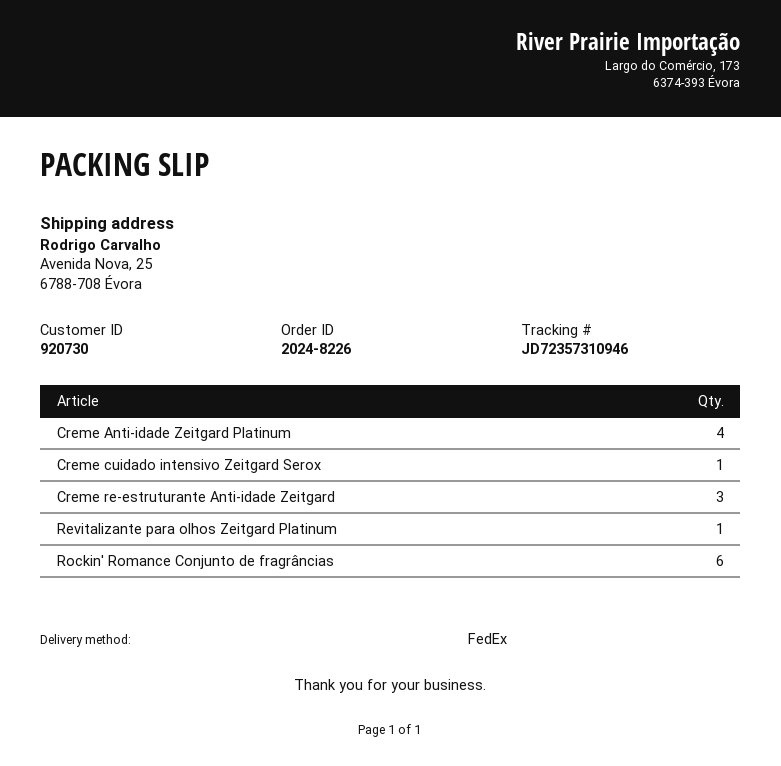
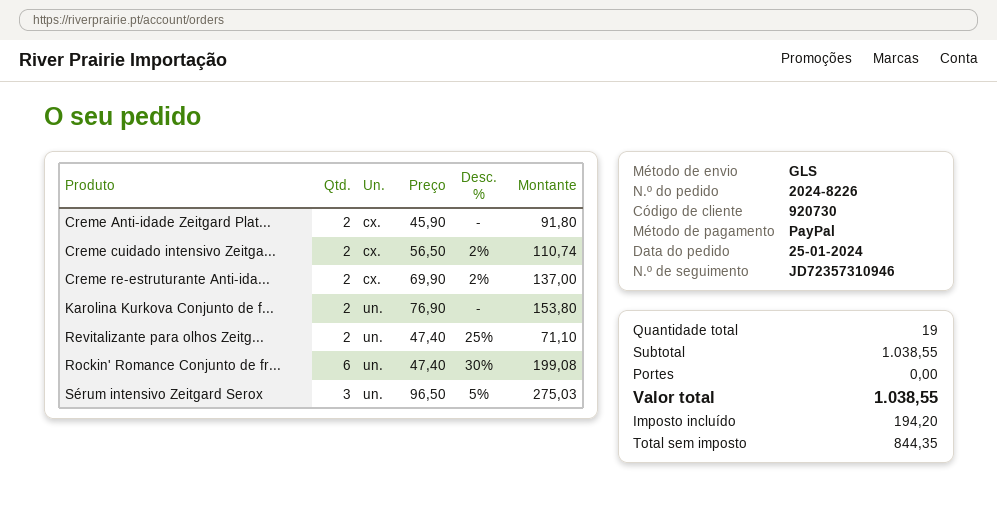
shipping method: FedEx -> GLS
Creme Anti-idade Zeitgard Platinum: 4 -> 2
Creme cuidado intensivo Zeitgard Serox: 1 -> 2
Creme re-estruturante Anti-idade Zeitgard: 3 -> 2
Revitalizante para olhos Zeitgard Platinum: 1 -> 2
Karolina Kurkova Conjunto de f...: none -> 2
Sérum intensivo Zeitgard Serox: none -> 3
--------------------------------------------------
Task directions
Print precisely the lines from the one with "Creme cuidado intensivo" through the end of the data above, adding nothing.

Exercise result
Creme cuidado intensivo Zeitgard Serox: 1 -> 2
Creme re-estruturante Anti-idade Zeitgard: 3 -> 2
Revitalizante para olhos Zeitgard Platinum: 1 -> 2
Karolina Kurkova Conjunto de f...: none -> 2
Sérum intensivo Zeitgard Serox: none -> 3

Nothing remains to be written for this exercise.